Thursday, January 22, 2015

Ordering Vaccines

A pediatrician asked a pharmacist to order some vaccines....
Sounds like the start of a good joke.  But it is not.

The drug wholesaler's (and there are three) websites and search engines for finding products are almost useful.

Example:

Nearly all healthcare workers refer to the Measles Mumps Rubella vaccine as "MMR."
Yet a search for that drug in a prominent wholesaler order database comes up empty.  EM-TEE.

To order an MMR one has to enter "M-M-R II" as there is no boolean option, no list of common vaccines, no amazon style "other health care providers who shopped for vaccines bought..."

You just have to know.  Or spend a half hour on the phone to find out.  And then you know.

"W-T-F-!!"



Tuesday, April 29, 2014

Covert Flash Hyperinflation

The price of oxycodone 15mg went up by a factor of four TODAY.
The reimbursement to the pharmacy by insurance companies has not.

So Mr. Smith who dropped off his pain prescription yesterday is in the pharmacy waiting-- in pain.
And we are looking at a seventy something dollar loss to provide one of his maintenance pain meds.

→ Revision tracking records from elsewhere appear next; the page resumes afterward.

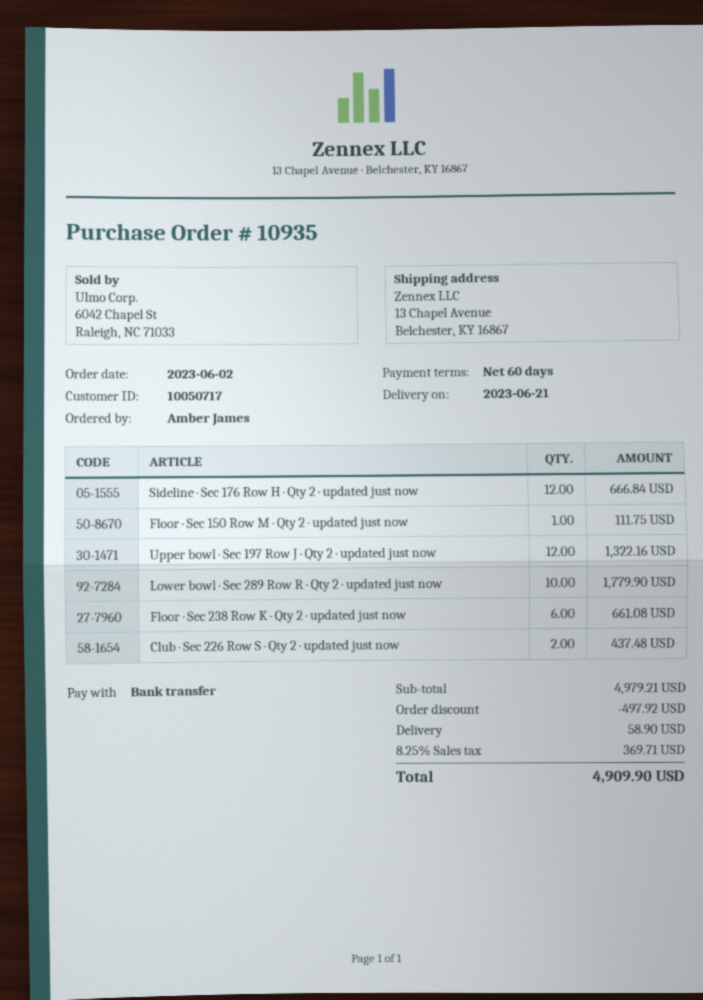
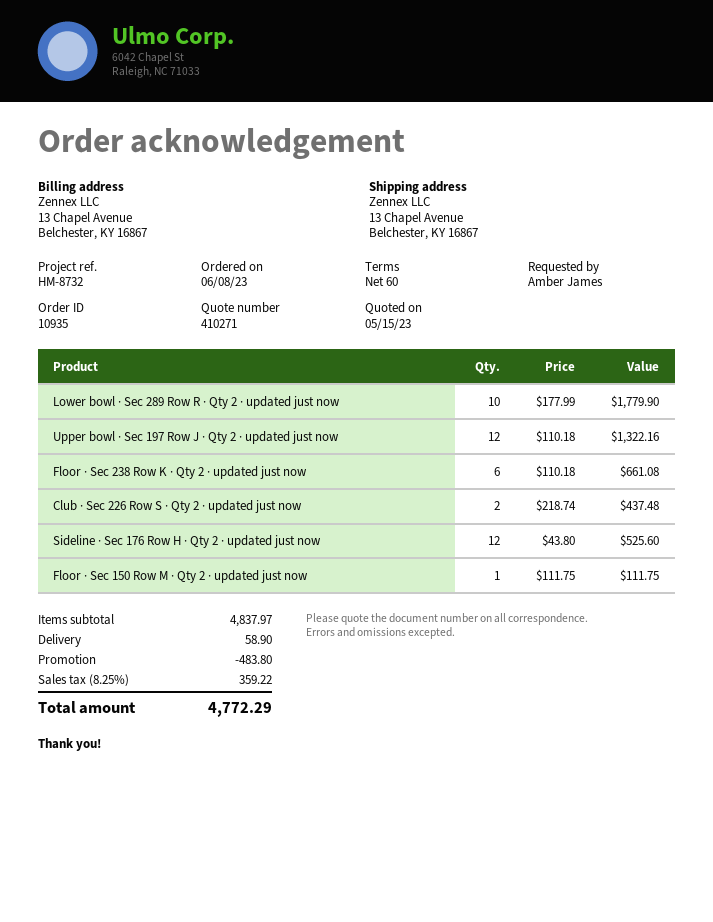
order date: 2023-06-02 -> 2023-06-08
Sideline · Sec 176 Row H · Qty 2 · updated just now: 12 for 666.84 -> 12 for 525.60
subtotal: 4979.21 -> 4837.97
discount: 497.92 -> 483.80
tax: 8.25% = 369.71 -> 8.25% = 359.22
total: 4909.90 -> 4772.29

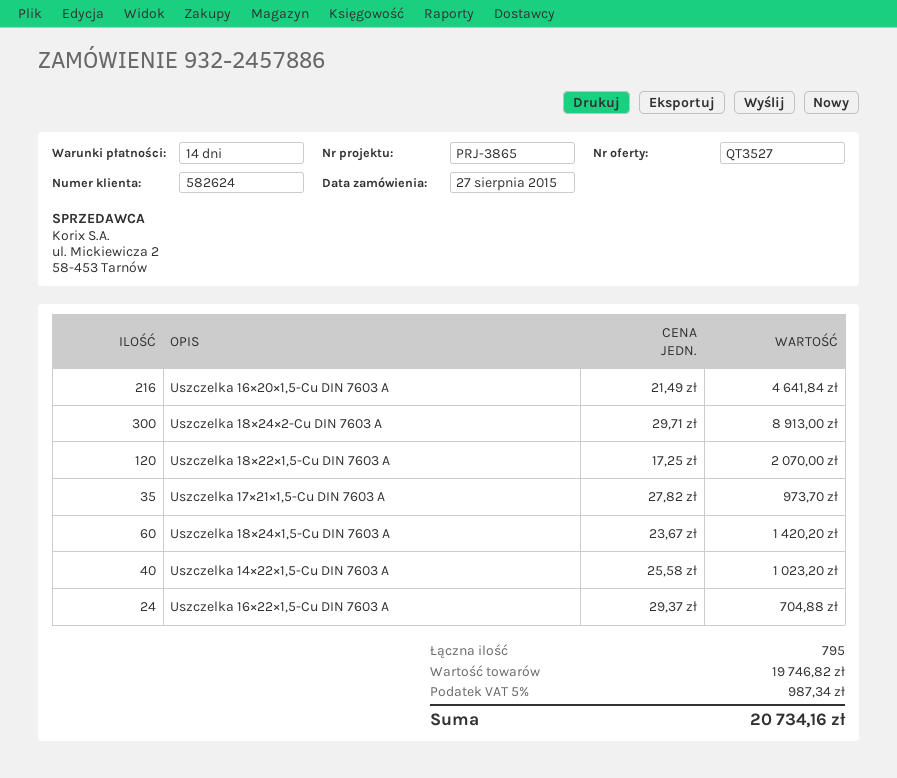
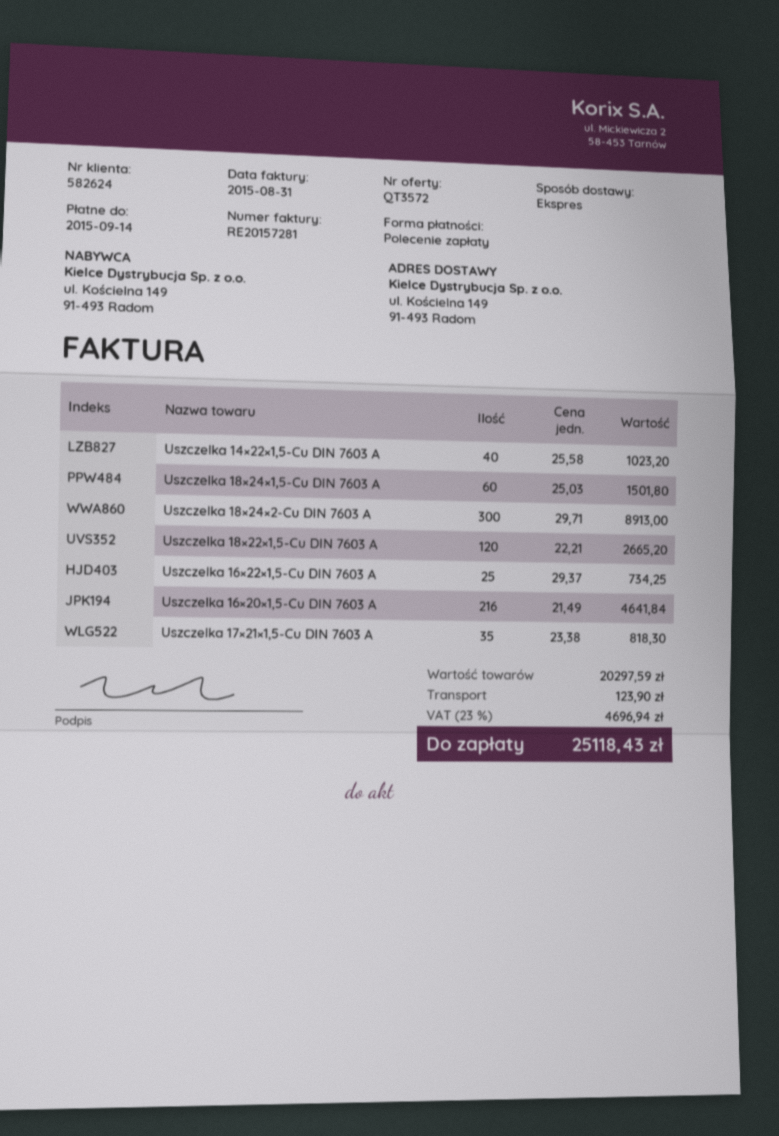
quote number: QT3527 -> QT3572
Uszczelka 18×22×1,5-Cu DIN 7603 A: 120 x 17.25 = 2070.00 -> 120 x 22.21 = 2665.20
Uszczelka 17×21×1,5-Cu DIN 7603 A: 35 x 27.82 = 973.70 -> 35 x 23.38 = 818.30
Uszczelka 18×24×1,5-Cu DIN 7603 A: 60 x 23.67 = 1420.20 -> 60 x 25.03 = 1501.80
Uszczelka 16×22×1,5-Cu DIN 7603 A: 24 x 29.37 = 704.88 -> 25 x 29.37 = 734.25
subtotal: 19746.82 -> 20297.59
shipping: none -> 123.90
tax: 5% = 987.34 -> 23% = 4696.94
total: 20734.16 -> 25118.43

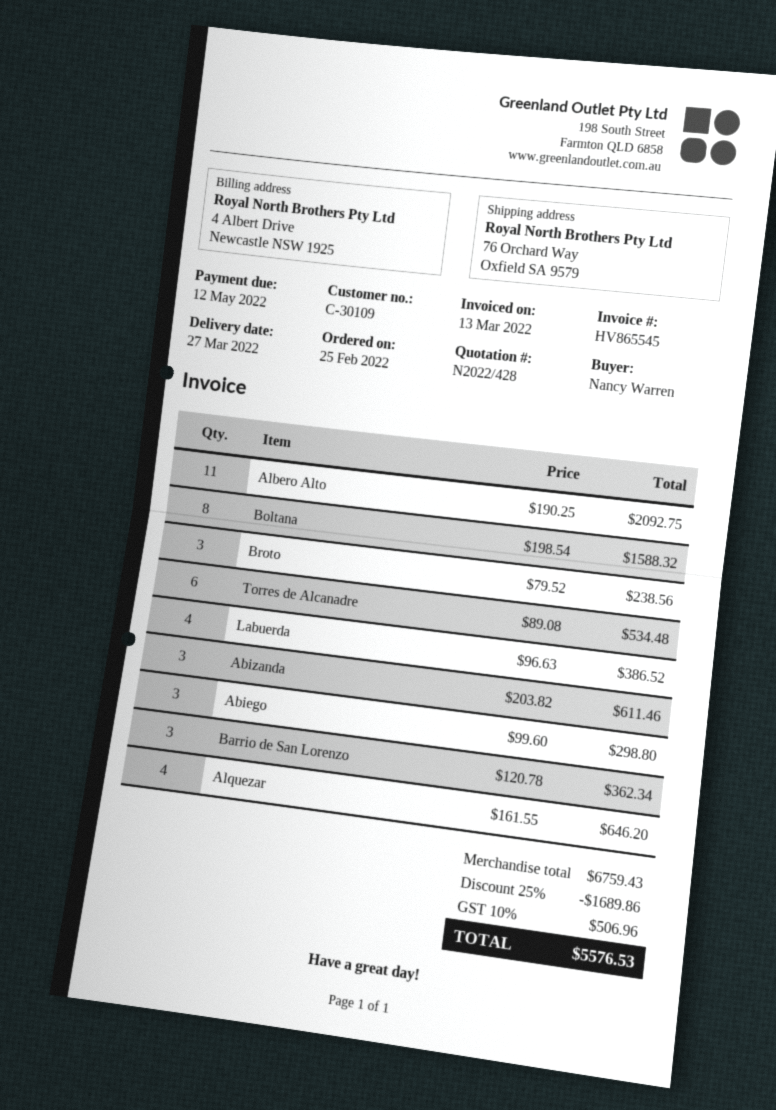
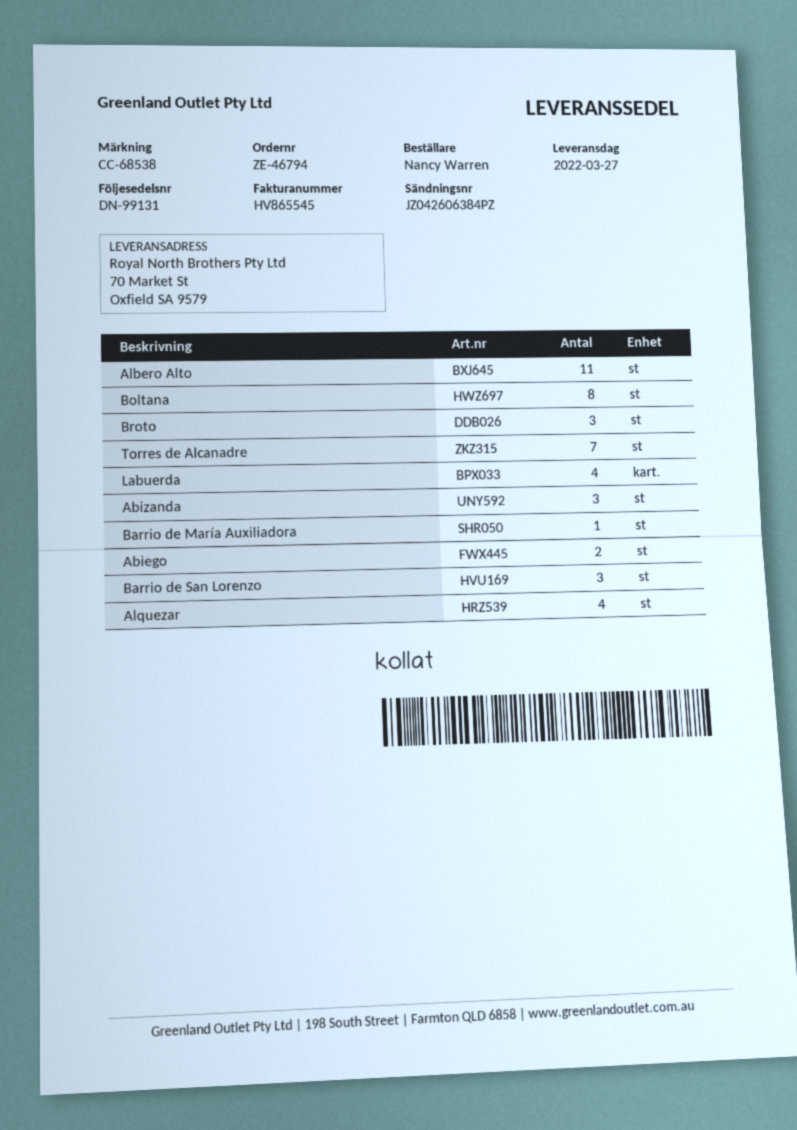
ship to: 76 Orchard Way, Oxfield SA 9579 -> 70 Market St, Oxfield SA 9579
Torres de Alcanadre: 6 -> 7
Abiego: 3 -> 2
Barrio de María Auxiliadora: none -> 1

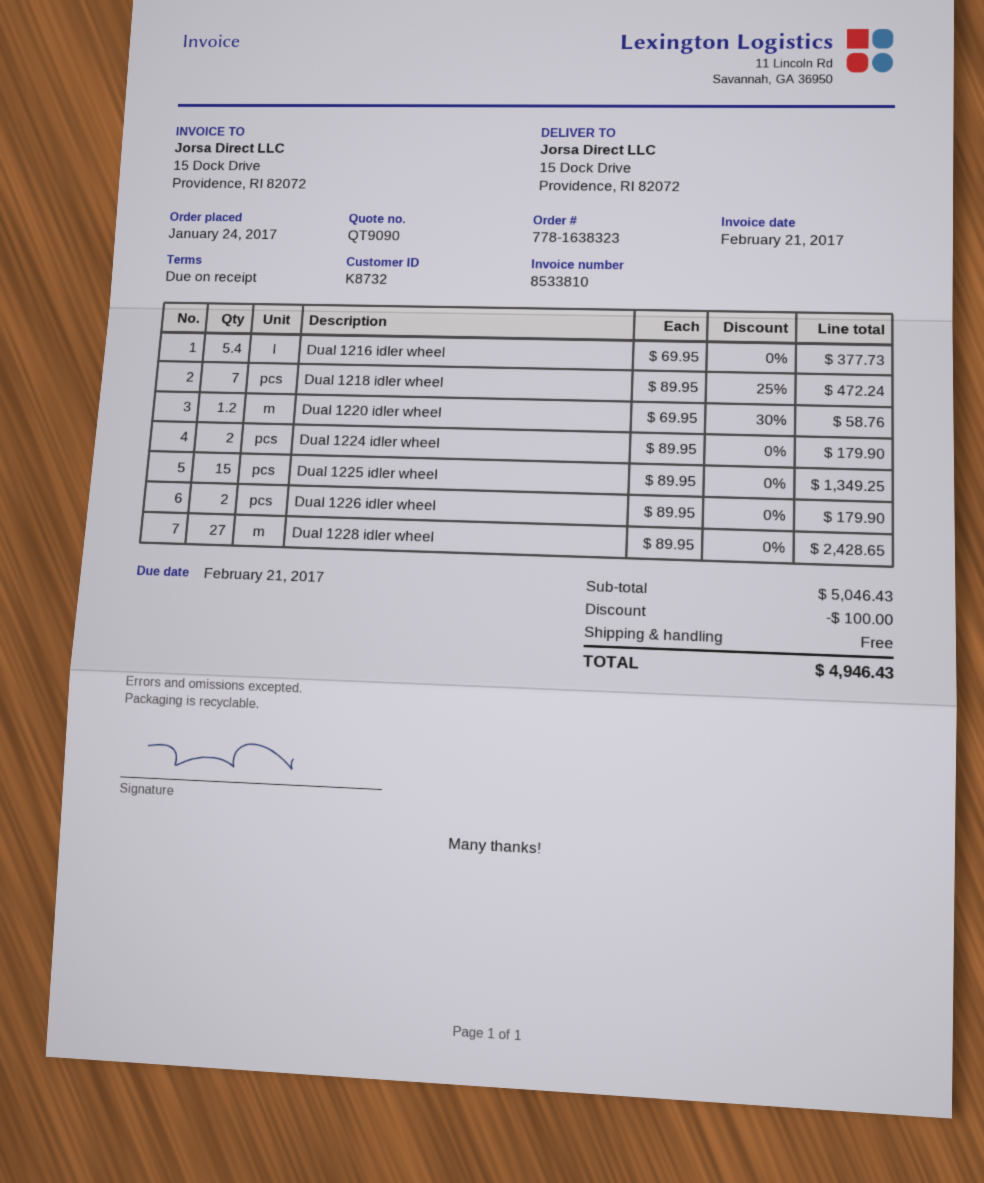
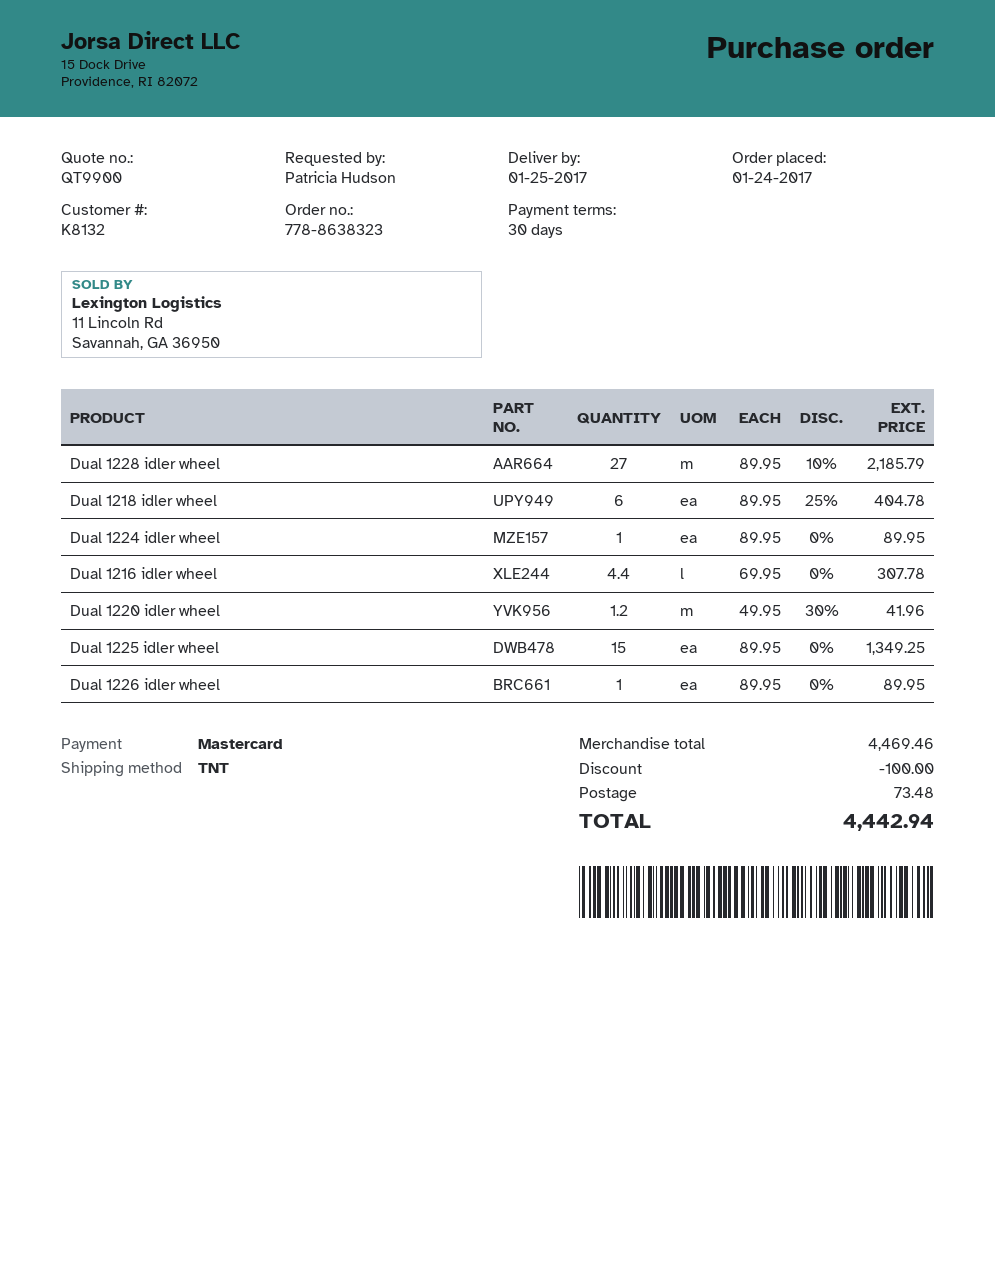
quote number: QT9090 -> QT9900
order number: 778-1638323 -> 778-8638323
payment terms: on receipt -> 30 days
customer number: K8732 -> K8132
Dual 1216 idler wheel: 5.4 x 69.95 = 377.73 -> 4.4 x 69.95 = 307.78
Dual 1218 idler wheel: 7 x 89.95 - 25% = 472.24 -> 6 x 89.95 - 25% = 404.78
Dual 1220 idler wheel: 1.2 x 69.95 - 30% = 58.76 -> 1.2 x 49.95 - 30% = 41.96
Dual 1224 idler wheel: 2 x 89.95 = 179.90 -> 1 x 89.95 = 89.95
Dual 1226 idler wheel: 2 x 89.95 = 179.90 -> 1 x 89.95 = 89.95
Dual 1228 idler wheel: 27 x 89.95 = 2428.65 -> 27 x 89.95 - 10% = 2185.79
subtotal: 5046.43 -> 4469.46
shipping: 0.00 -> 73.48
total: 4946.43 -> 4442.94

This flash hyper inflation is becoming de rigueur since the affordable care act took effect.  At a 400% increase in cost overnight and NO increase in reimbursement pharmacies are forced to take the hit to keep the patient or send them on their way to a Wall Street funded too big to fail pharmacy.

In a few weeks the insurance companies will increase reimbursement approaching the cost.  But daily I am seeing more and more losses where the reimbursement is below acquisition cost.  This pattern seems to be cycling through all the CIIs and other medications as well.

In this day and age of high frequency trading I have to wonder if it is part of a CVS Caremark /Express Scripts-MerckMedco/Prime-BlueCross/OptumRx-United Health/Catamaran  vertical integration hostile takeover and domination of all of "Healthcare (tm)" by insurance companies.